Not having competition means they got a lot of users, but having long-term feature support means people didn't run away.
So if you don't want to change, you can continue using the old paths. Just might limit access to some new features coming later that are dependent on the virtual host sub domains.
Thank you for taking the time to write this up Jeff.
I think this should be:
"In this example, jbarr-public and jeffbarr-public are bucket names; /images/ritchie_and_thompson_pdp11.jpeg and /classic_amazon_door_desk.png are object keys."

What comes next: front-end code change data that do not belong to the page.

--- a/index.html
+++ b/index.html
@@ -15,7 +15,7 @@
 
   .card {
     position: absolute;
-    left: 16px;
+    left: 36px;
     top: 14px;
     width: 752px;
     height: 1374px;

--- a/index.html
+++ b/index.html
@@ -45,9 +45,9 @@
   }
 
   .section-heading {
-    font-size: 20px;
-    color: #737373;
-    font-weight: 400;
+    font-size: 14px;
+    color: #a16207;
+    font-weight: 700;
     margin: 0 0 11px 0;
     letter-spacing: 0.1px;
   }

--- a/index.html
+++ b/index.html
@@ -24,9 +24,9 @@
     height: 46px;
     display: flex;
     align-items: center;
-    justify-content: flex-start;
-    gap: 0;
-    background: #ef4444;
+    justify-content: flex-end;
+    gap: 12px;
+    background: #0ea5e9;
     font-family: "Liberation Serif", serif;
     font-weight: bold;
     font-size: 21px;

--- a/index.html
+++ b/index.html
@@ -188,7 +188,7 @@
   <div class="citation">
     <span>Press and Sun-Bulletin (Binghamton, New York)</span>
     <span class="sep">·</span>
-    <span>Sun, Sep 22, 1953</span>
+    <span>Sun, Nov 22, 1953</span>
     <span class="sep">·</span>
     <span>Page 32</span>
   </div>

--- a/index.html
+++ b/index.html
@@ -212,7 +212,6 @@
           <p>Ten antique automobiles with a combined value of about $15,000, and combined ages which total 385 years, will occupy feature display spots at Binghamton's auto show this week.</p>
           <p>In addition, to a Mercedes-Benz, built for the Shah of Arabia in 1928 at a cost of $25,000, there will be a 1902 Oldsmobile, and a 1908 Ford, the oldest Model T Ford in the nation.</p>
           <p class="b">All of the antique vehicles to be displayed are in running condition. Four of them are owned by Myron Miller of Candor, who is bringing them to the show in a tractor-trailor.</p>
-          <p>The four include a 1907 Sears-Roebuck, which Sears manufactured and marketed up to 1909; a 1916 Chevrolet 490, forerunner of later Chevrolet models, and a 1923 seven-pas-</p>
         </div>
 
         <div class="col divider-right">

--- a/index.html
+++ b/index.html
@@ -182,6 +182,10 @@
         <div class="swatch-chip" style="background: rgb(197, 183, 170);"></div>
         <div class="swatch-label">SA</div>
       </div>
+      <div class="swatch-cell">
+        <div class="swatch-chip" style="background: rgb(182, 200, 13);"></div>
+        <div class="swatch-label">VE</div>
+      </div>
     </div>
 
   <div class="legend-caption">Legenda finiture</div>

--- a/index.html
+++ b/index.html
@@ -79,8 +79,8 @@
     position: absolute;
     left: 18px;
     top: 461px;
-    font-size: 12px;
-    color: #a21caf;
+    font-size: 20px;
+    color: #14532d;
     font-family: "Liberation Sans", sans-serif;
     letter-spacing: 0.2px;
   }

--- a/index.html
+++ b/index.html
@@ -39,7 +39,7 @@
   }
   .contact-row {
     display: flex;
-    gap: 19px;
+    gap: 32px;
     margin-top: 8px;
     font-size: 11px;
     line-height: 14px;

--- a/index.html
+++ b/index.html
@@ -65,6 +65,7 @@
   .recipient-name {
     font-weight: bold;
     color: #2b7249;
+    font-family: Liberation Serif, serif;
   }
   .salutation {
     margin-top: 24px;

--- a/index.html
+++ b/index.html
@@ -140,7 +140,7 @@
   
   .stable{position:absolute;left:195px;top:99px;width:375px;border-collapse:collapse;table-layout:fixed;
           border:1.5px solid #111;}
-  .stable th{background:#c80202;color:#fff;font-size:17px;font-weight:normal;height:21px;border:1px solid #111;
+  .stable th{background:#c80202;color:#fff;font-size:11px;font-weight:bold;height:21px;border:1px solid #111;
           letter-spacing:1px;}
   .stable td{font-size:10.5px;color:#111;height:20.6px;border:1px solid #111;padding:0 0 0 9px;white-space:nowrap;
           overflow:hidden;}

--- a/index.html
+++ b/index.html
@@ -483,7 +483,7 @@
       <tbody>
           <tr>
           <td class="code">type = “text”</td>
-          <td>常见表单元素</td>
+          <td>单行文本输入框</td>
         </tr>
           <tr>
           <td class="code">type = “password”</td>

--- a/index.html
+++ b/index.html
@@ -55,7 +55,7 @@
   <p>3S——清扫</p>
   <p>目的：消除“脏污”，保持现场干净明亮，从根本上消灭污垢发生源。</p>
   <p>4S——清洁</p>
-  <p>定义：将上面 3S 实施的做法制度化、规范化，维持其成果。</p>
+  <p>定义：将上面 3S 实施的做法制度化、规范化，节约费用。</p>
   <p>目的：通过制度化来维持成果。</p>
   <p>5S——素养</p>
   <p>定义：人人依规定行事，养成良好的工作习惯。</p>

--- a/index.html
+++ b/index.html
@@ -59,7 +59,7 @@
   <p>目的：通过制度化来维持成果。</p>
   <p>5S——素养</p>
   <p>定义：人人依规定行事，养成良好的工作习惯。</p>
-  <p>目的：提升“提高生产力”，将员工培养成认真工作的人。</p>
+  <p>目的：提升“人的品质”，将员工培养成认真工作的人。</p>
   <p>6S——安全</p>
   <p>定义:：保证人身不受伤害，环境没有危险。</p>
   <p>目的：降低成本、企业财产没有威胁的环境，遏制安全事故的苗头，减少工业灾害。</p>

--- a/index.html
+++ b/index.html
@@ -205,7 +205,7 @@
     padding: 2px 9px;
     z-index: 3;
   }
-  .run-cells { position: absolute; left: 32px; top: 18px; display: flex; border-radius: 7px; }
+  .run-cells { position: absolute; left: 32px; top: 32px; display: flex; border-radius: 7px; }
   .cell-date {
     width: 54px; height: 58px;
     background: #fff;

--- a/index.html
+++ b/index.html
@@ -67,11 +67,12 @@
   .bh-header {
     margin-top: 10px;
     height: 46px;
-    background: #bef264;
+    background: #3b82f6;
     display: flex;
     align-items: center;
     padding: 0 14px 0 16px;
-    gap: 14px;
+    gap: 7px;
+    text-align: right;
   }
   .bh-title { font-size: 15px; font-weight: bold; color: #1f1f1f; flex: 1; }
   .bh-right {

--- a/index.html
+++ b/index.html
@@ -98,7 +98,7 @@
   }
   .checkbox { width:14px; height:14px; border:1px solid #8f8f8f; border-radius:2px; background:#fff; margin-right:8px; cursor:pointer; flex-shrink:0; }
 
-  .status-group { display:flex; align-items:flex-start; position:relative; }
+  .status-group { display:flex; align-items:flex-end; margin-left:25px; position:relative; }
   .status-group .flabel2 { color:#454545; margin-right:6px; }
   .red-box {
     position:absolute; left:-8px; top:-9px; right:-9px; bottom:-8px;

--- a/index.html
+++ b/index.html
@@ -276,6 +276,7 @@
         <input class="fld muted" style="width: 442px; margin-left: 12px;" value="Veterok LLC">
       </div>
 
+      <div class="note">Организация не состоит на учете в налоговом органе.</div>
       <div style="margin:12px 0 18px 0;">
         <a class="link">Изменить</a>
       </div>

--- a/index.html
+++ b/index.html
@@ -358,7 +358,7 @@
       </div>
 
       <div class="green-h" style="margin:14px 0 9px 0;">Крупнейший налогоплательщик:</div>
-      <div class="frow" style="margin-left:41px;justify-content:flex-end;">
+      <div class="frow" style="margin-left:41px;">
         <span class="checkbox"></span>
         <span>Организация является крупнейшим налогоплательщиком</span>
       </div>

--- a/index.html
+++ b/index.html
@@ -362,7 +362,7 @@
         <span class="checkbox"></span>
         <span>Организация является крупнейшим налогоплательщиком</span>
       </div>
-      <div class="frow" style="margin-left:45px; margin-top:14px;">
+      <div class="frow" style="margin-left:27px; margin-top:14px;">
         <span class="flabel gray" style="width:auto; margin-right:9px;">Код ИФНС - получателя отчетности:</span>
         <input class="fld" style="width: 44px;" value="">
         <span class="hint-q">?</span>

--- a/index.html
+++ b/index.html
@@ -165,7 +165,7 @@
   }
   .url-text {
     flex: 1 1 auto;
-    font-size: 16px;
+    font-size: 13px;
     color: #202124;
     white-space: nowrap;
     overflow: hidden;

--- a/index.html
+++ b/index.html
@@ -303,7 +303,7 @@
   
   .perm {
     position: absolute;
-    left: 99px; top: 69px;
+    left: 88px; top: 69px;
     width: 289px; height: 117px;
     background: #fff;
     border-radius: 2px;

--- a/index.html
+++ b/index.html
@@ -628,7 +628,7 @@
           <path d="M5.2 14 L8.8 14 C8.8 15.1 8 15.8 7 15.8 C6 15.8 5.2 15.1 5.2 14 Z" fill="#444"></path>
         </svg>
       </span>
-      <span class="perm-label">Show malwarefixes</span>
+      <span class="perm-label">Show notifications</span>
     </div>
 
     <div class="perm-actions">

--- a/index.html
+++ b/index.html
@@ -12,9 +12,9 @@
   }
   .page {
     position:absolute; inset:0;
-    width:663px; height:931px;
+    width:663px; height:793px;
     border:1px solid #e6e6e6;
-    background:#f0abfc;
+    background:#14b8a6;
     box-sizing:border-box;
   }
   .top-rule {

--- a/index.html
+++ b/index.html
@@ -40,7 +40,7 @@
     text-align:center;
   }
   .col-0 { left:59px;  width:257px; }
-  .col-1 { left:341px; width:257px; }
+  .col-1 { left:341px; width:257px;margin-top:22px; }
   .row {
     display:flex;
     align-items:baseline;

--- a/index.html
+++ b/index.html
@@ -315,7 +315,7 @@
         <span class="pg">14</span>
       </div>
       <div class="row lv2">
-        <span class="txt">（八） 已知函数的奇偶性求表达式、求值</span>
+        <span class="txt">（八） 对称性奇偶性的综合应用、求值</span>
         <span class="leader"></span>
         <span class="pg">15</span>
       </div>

I had thought the same about his background, from https://en.wikipedia.org/wiki/Jeff_Bezos looks like he was technical at college and the first couple of years (or less) of his career.
> He graduated from Princeton University in 1986 with degrees in electrical engineering and computer science.
> After Bezos graduated from Princeton in 1986,... He first worked at Fitel, a fintech telecommunications start-up, where he was tasked with building a network for international trade. Bezos was promoted to head of development and director of customer service thereafter. He transitioned into the banking industry when he became a product manager at Bankers Trust; he worked there from 1988 ...
2.) Only an actual programmer would know what malloc is and how it works (he knows what it is exactly since he has the idea "malloc for the web")
If your app for some arcane reason doesn't understand an HTTP status code that's been around for 20 years... your code is bad and you should feel bad.